Actions: [3] HHHC/HTRC-HHHC
Scheduled: Not Scheduled
House Bill 212 (HB 212) changes the rates of the Liquor Tax to a percentage and redistributes the tax revenue. HB 212 creates the Alcohol and Substance Use Harms Alleviation Fund and eliminates fortified wine as a distinct type of alcohol in the Liquor Excise Tax Act.Legislation Overview:
House Bill 212 (HB 212) changes the Liquor Tax (tax) rates to a percentage of volume of liters or barrels sold instead of the tax being calculated based on the volume of beer, wine, cider, spiritous liquors sold. The bill keeps intact special rates for microbrewers, small winegrowers, and craft distillers. Barrel is defined as 31 gallons. Fortified wine is deleted as a special rate and will be taxed the same as other wines. The bill clarifies that the tax is on the price paid for alcohol sold by wholesalers. HB 212 creates the Alcohol and Substance Use Harms Alleviation Fund (fund). The fund is subject to legislative appropriation for alcohol and substance use harm prevention, treatment, and recovery services in the state and lands of Indian nations, tribes, and pueblos. HB 212 repeals the Local DWI Grant Program and transfers the balance of Local DWI Grant Fund to the new fund. HB 212 distributes the tax revenue monthly as follows: Drug Court Fund, $250,000 monthly; General Fund, $2,084,000; and Alcohol and Substance Use Harms Alleviation Fund, remainder of revenue.

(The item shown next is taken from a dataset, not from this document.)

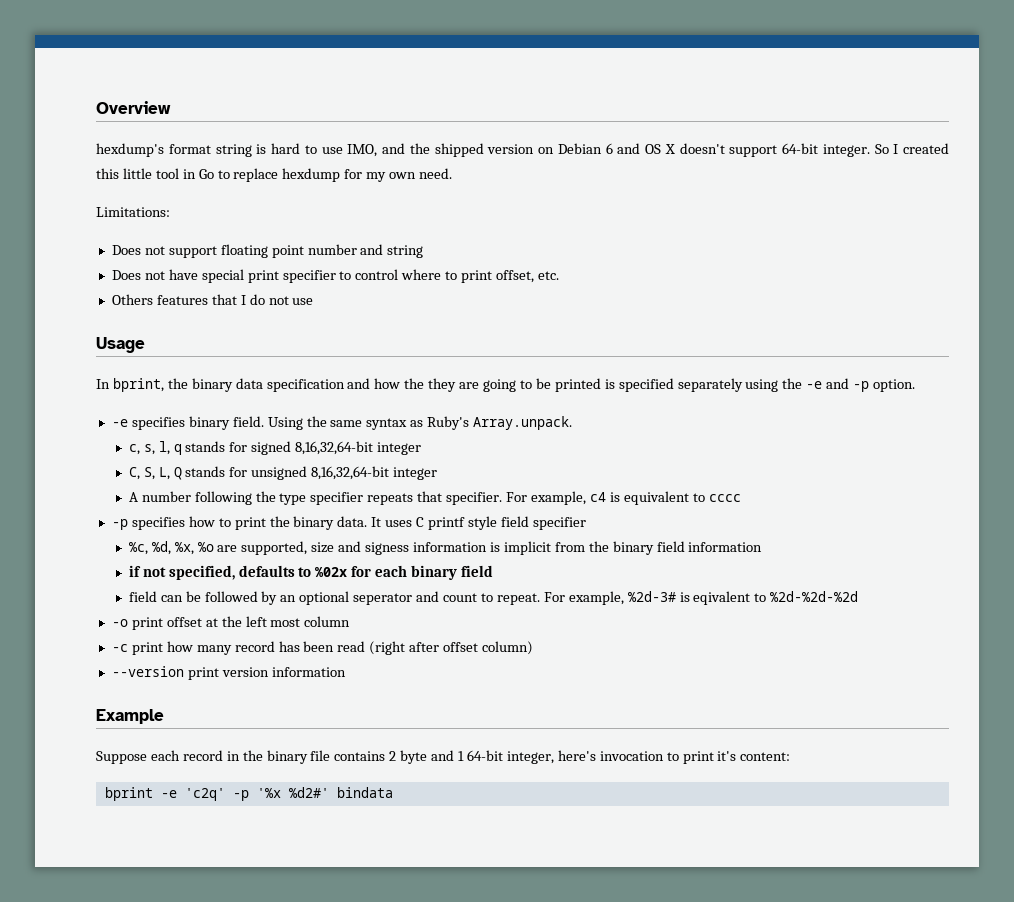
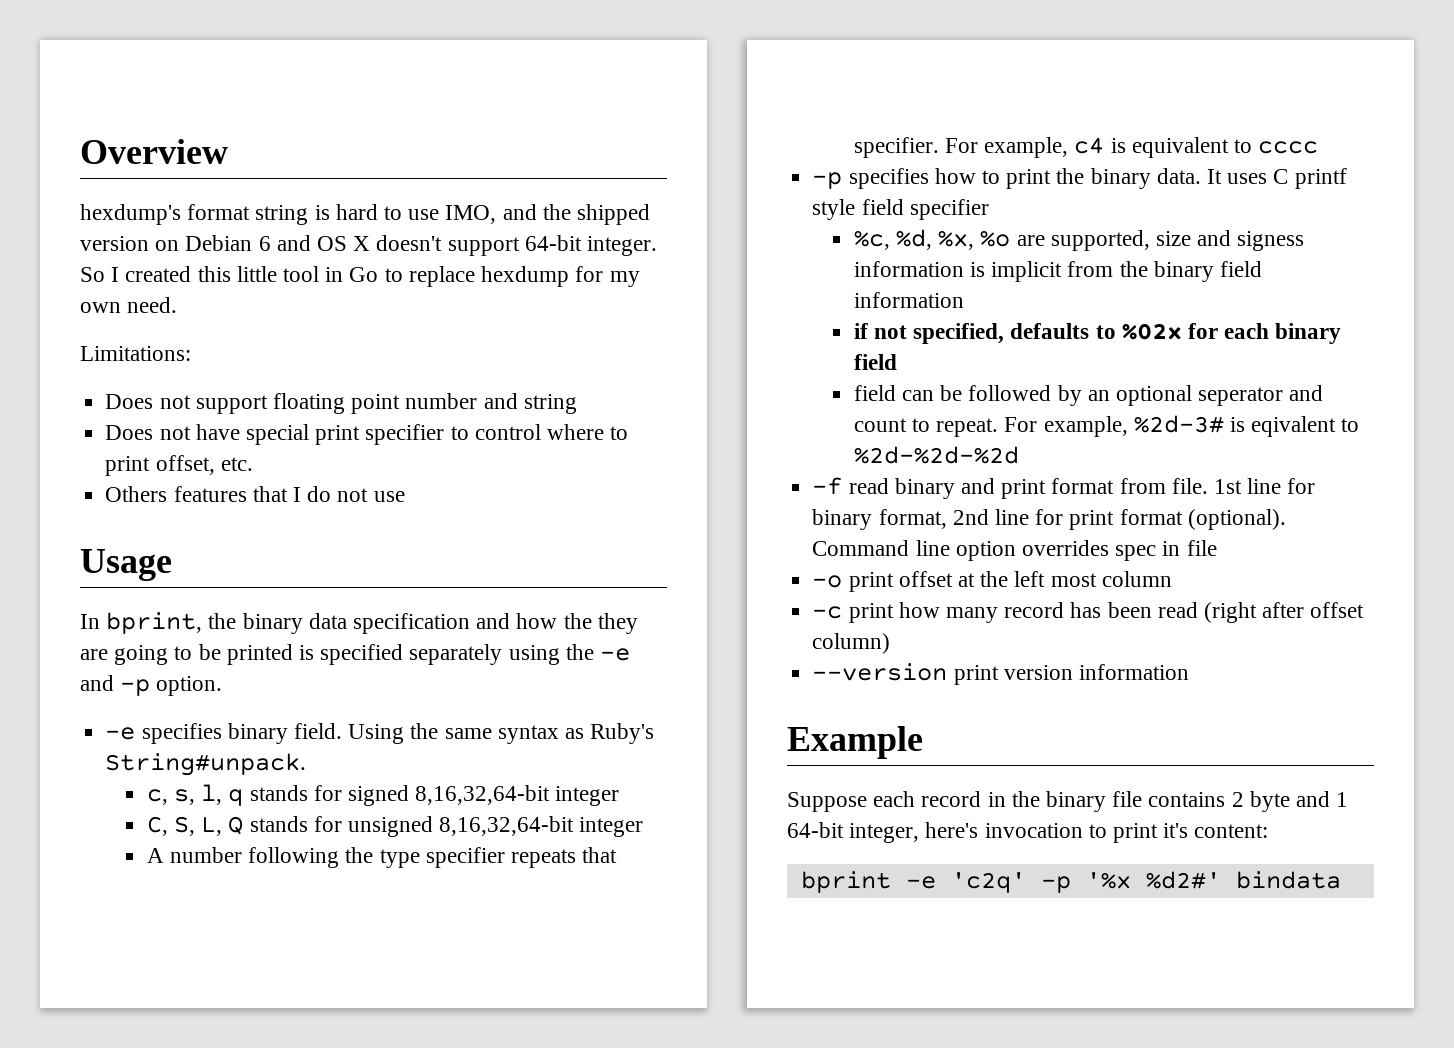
- Using the same syntax as Ruby's Array.unpack.
+ Using the same syntax as Ruby's String#unpack.
+ -f read binary and print format from file. 1st line for binary format, 2nd line for print format (optional). Command line option overrides spec in file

If passed and signed into the law, HB 212 is effective July 1, 2025.Current Law:
The estimate tax revenue for Fiscal Year 2023 from Liquor Tax monthly distributions: Drug Court Fund (5%), $206,250 Local DWI Grant Fund (45%), $1,856,250 Certain Class A Counties (flat amount), $20,750 General Fund (remainder of monthly revenue), $2,041,750 The current tax rates are based on flat dollar rates times volume sold based on type of beverage. Some volumes are measured in liters and some in gallons.Relates To:
HB 212 is related to HB 179, HB 213, HB 217, and SB 147.